* WHAT YOU ARE ASKED TO DO *
Word for word, retype every record in the listing.

* DATASET RECORDS *

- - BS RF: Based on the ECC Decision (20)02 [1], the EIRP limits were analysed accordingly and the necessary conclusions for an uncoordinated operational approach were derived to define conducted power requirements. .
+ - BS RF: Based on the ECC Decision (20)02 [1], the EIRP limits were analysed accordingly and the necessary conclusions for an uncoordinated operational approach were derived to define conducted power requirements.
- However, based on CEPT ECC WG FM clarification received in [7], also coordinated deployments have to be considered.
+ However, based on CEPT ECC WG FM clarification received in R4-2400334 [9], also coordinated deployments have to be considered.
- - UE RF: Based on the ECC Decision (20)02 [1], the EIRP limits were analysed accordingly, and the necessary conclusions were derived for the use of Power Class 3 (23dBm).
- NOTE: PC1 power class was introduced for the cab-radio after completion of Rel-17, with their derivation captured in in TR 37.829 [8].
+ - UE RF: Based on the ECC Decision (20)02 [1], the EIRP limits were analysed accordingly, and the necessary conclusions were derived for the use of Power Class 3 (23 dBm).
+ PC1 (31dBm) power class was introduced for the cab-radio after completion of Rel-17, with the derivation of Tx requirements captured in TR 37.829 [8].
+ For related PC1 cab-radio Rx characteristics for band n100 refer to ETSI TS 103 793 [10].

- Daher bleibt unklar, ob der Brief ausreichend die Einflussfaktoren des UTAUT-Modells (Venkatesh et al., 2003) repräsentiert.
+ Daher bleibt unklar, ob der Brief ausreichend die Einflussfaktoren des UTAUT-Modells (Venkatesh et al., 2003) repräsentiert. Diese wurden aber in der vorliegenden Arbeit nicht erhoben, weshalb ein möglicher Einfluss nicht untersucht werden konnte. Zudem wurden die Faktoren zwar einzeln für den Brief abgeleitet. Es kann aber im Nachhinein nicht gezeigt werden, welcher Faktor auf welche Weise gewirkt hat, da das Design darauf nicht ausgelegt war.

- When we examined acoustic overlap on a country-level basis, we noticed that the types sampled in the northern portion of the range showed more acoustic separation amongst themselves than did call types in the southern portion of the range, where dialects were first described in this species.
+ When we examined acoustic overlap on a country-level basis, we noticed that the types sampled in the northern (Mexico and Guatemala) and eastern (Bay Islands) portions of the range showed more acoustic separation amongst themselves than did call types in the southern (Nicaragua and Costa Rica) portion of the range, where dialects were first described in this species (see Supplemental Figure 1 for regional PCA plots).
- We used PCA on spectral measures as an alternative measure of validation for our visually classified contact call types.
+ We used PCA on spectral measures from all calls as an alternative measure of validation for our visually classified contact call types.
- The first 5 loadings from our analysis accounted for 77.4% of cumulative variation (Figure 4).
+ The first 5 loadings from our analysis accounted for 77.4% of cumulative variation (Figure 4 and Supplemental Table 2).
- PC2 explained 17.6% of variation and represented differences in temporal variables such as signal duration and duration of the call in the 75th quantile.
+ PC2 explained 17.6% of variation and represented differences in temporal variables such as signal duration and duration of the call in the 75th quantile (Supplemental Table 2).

* WRITTEN RESPONSE *
- - BS RF: Based on the ECC Decision (20)02 [1], the EIRP limits were analysed accordingly and the necessary conclusions for an uncoordinated operational approach were derived to define conducted power requirements. .
+ - BS RF: Based on the ECC Decision (20)02 [1], the EIRP limits were analysed accordingly and the necessary conclusions for an uncoordinated operational approach were derived to define conducted power requirements.
- However, based on CEPT ECC WG FM clarification received in [7], also coordinated deployments have to be considered.
+ However, based on CEPT ECC WG FM clarification received in R4-2400334 [9], also coordinated deployments have to be considered.
- - UE RF: Based on the ECC Decision (20)02 [1], the EIRP limits were analysed accordingly, and the necessary conclusions were derived for the use of Power Class 3 (23dBm).
- NOTE: PC1 power class was introduced for the cab-radio after completion of Rel-17, with their derivation captured in in TR 37.829 [8].
+ - UE RF: Based on the ECC Decision (20)02 [1], the EIRP limits were analysed accordingly, and the necessary conclusions were derived for the use of Power Class 3 (23 dBm).
+ PC1 (31dBm) power class was introduced for the cab-radio after completion of Rel-17, with the derivation of Tx requirements captured in TR 37.829 [8].
+ For related PC1 cab-radio Rx characteristics for band n100 refer to ETSI TS 103 793 [10].

- Daher bleibt unklar, ob der Brief ausreichend die Einflussfaktoren des UTAUT-Modells (Venkatesh et al., 2003) repräsentiert.
+ Daher bleibt unklar, ob der Brief ausreichend die Einflussfaktoren des UTAUT-Modells (Venkatesh et al., 2003) repräsentiert. Diese wurden aber in der vorliegenden Arbeit nicht erhoben, weshalb ein möglicher Einfluss nicht untersucht werden konnte. Zudem wurden die Faktoren zwar einzeln für den Brief abgeleitet. Es kann aber im Nachhinein nicht gezeigt werden, welcher Faktor auf welche Weise gewirkt hat, da das Design darauf nicht ausgelegt war.

- When we examined acoustic overlap on a country-level basis, we noticed that the types sampled in the northern portion of the range showed more acoustic separation amongst themselves than did call types in the southern portion of the range, where dialects were first described in this species.
+ When we examined acoustic overlap on a country-level basis, we noticed that the types sampled in the northern (Mexico and Guatemala) and eastern (Bay Islands) portions of the range showed more acoustic separation amongst themselves than did call types in the southern (Nicaragua and Costa Rica) portion of the range, where dialects were first described in this species (see Supplemental Figure 1 for regional PCA plots).
- We used PCA on spectral measures as an alternative measure of validation for our visually classified contact call types.
+ We used PCA on spectral measures from all calls as an alternative measure of validation for our visually classified contact call types.
- The first 5 loadings from our analysis accounted for 77.4% of cumulative variation (Figure 4).
+ The first 5 loadings from our analysis accounted for 77.4% of cumulative variation (Figure 4 and Supplemental Table 2).
- PC2 explained 17.6% of variation and represented differences in temporal variables such as signal duration and duration of the call in the 75th quantile.
+ PC2 explained 17.6% of variation and represented differences in temporal variables such as signal duration and duration of the call in the 75th quantile (Supplemental Table 2).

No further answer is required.